Indiana sits at the top of this list for a reason that seems counterintuitive at first: its flat income tax rate looks modest on paper. Indiana has a low flat tax rate for taxable income, but the state only exempts Social Security from retirement income taxation. That means IRA withdrawals, 401(k) distributions, and pension income are all on the table. A retiree drawing from multiple accounts, which is most retirees, pays state income tax on nearly all of it.
What makes Indiana’s situation worse than the rate alone suggests is the stacking effect. Indiana also allows counties to levy their own income taxes on top of the state rate, and most do.

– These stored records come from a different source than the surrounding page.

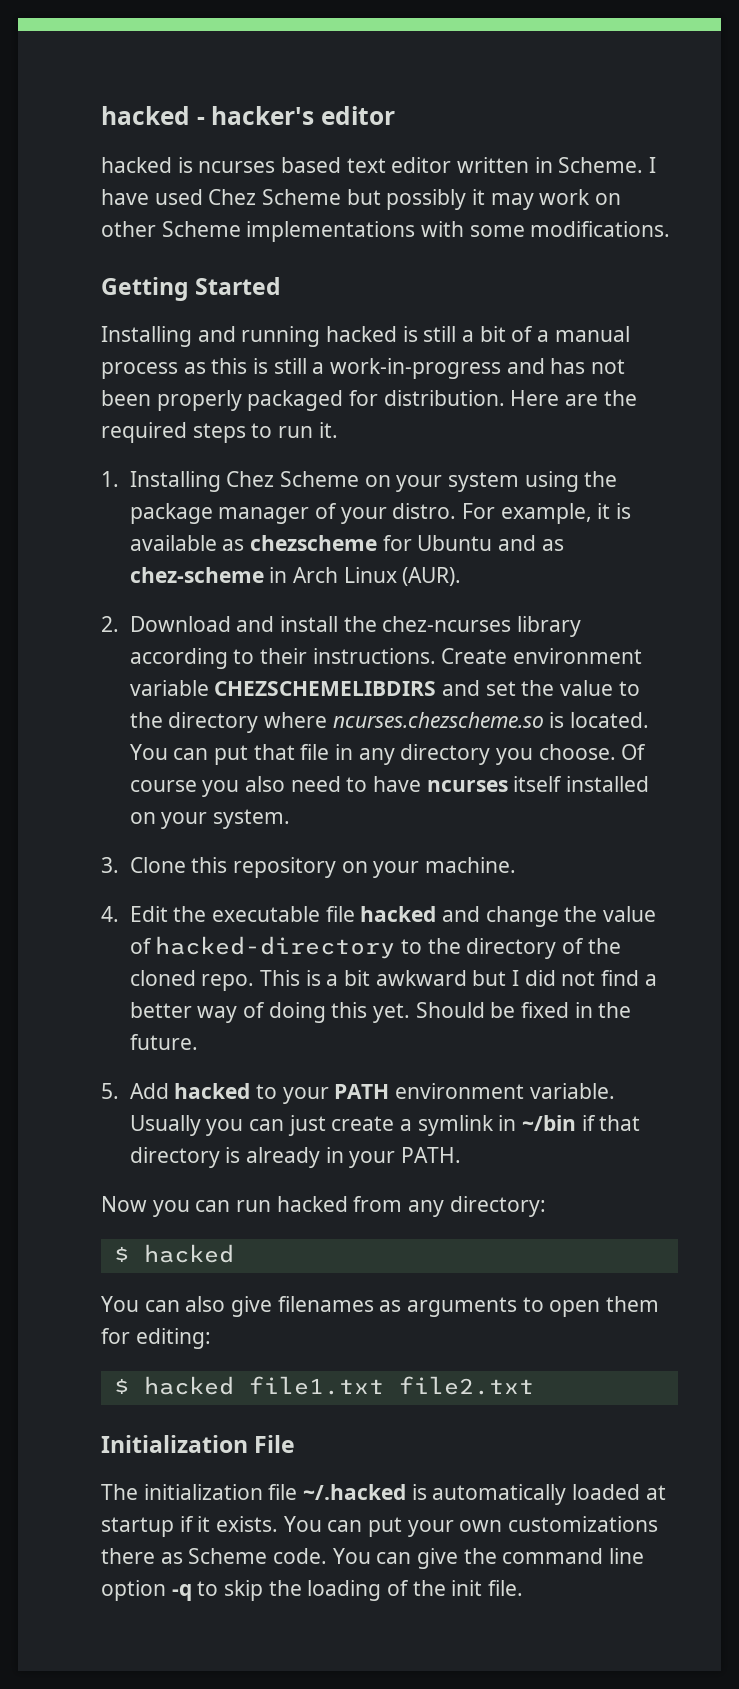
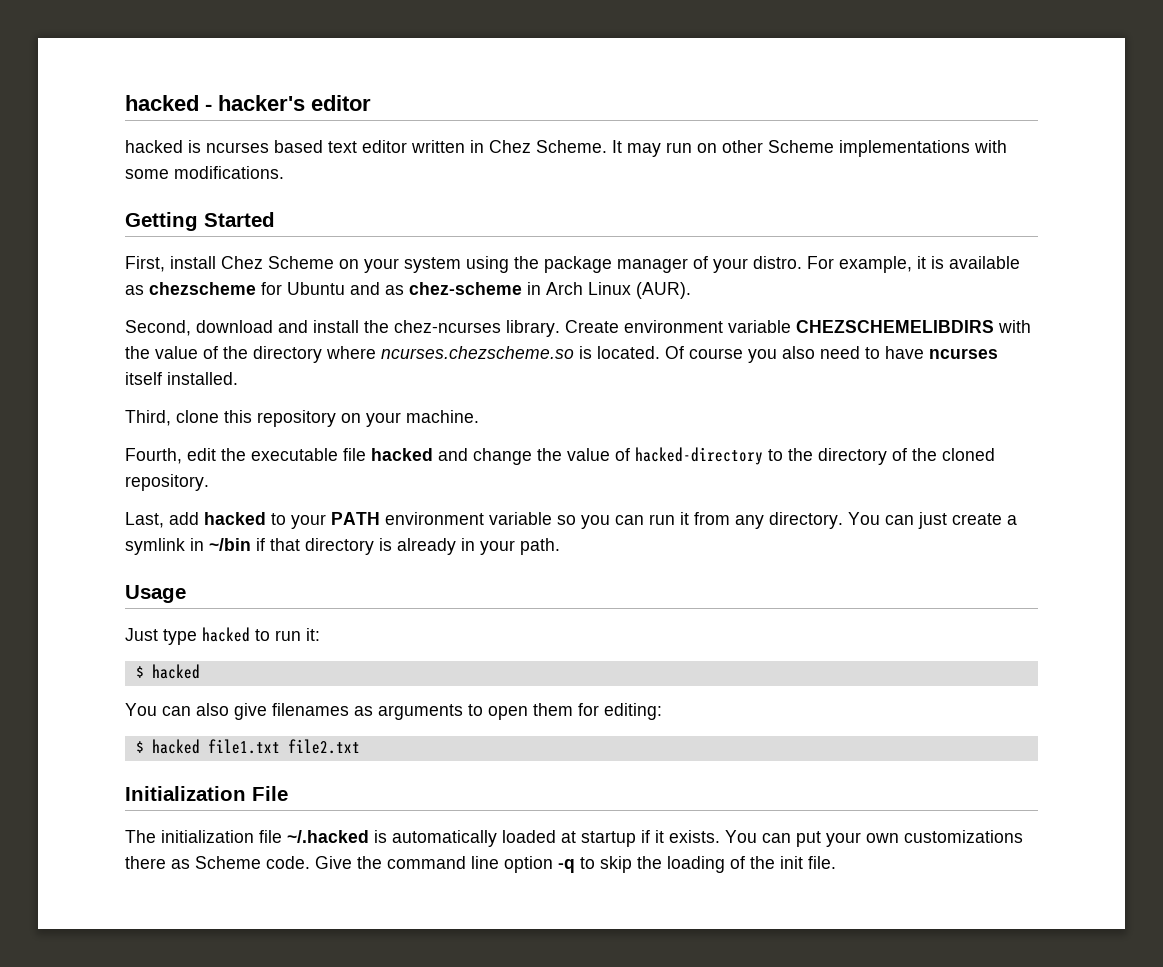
[558,157,657,173] [101,189,591,210] Scheme. I have used Chez Scheme but possibly it may work -> [489,140,692,157] Chez Scheme. It may run
[101,326,630,347] [101,358,626,379] [101,390,637,411] [101,422,338,443] [101,471,221,492] Installing and running hacked is still a bit of a manual process as this is still a work-in-progress and has not been properly packaged for distribution. Here are the required steps to run it. // 1. Installing -> [125,256,216,272] First, install
[101,616,231,632] 2. Download -> [125,320,273,336] Second, download
[516,616,581,637] [129,648,436,669] library according to their instructions. -> [506,320,560,337] library.
[441,680,640,696] and set the value to -> [998,320,1031,333] [125,346,218,359] with the value of
[129,744,616,765] You can put that file in any directory you choose. -> (660, 352) none
[565,776,649,792] [129,809,290,829] [101,857,186,873] installed on your system. // 3. Clone -> [167,372,238,385] [125,410,219,426] installed. // Third, clone
[101,906,168,922] 4. Edit -> [125,448,216,464] Fourth, edit
[201,970,657,991] [129,1002,632,1023] [129,1034,198,1050] [101,1083,169,1099] repo. This is a bit awkward but I did not find a better way of doing this yet. Should be fixed in the future. // 5. Add -> [125,474,209,491] [125,512,199,528] repository. // Last, add
[529,1083,615,1099] [129,1115,244,1136] variable. Usually you -> [489,512,880,529] variable so you can run it from any directory. You
[400,1147,461,1163] [101,1196,546,1217] PATH. // Now you can run hacked from any directory: -> [520,538,560,555] [125,585,186,603] [125,627,320,645] path. // Usage // Just type hacked to run it:
[332,1548,459,1569] You can give -> [315,856,352,869] Give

According to Kiplinger’s analysis, Indiana appears among the ten least tax-friendly states for retirement, alongside states that are more commonly flagged. The combination of a broad income tax base, county surcharges, and limited exemptions for retirement income creates a drain that runs from the first year of retirement to the last.

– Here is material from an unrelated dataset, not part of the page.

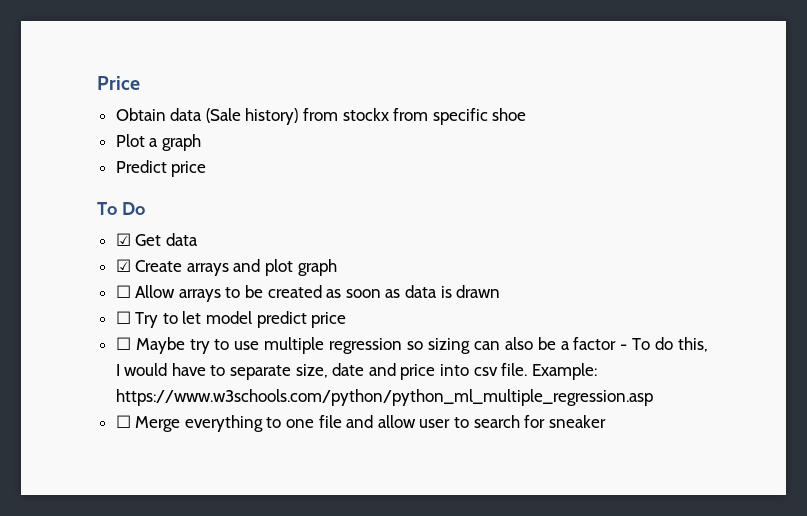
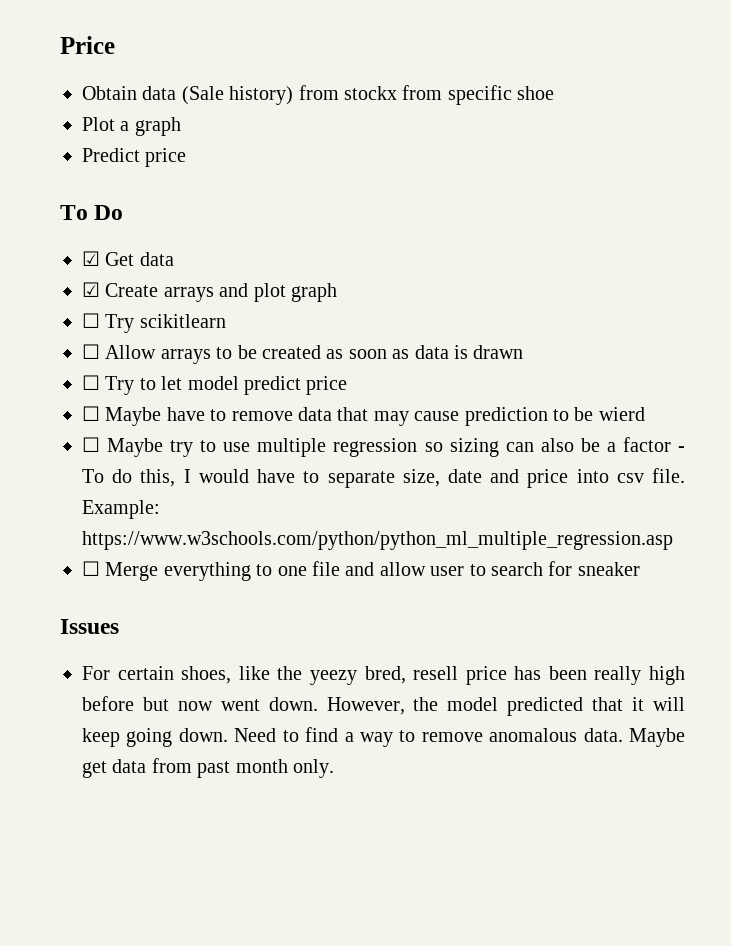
(337, 267) none -> [82,313,226,333] // ☐ Try scikitlearn
(347, 320) none -> [82,406,645,426] // ☐ Maybe have to remove data that may cause prediction to be wierd
(606, 421) none -> [60,619,119,634] [82,666,685,685] [82,696,685,716] [82,727,685,747] [82,758,334,778] // Issues // For certain shoes, like the yeezy bred, resell price has been really high before but now went down. However, the model predicted that it will keep going down. Need to find a way to remove anomalous data. Maybe get data from past month only.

The result, when played out across a twelve-year retirement, is significant. A retiree in Indiana will have considerably less to pass on to their family than someone in a state like Alaska, which charges no income tax at all. Choosing the right state to retire in can save $5,000 to $30,000 or more per year in taxes, according to analysis from Country Tax Calc. Multiply that annual gap across a retirement that lasts a decade or more, and Indiana’s mild-seeming tax rate becomes something much harder to overlook.
2. West Virginia

West Virginia has been in the middle of a transition on retirement taxes, and that transition matters for when you retire there. As of 2026, all West Virginia residents are 100 percent exempt from state income tax on Social Security benefits. That’s real progress, and it means one significant income stream is now protected. The problem is that the relief stops there. Other retirement income, private pensions, 401(k) or IRA distributions, continues to be treated under normal state income tax rules after applicable deductions.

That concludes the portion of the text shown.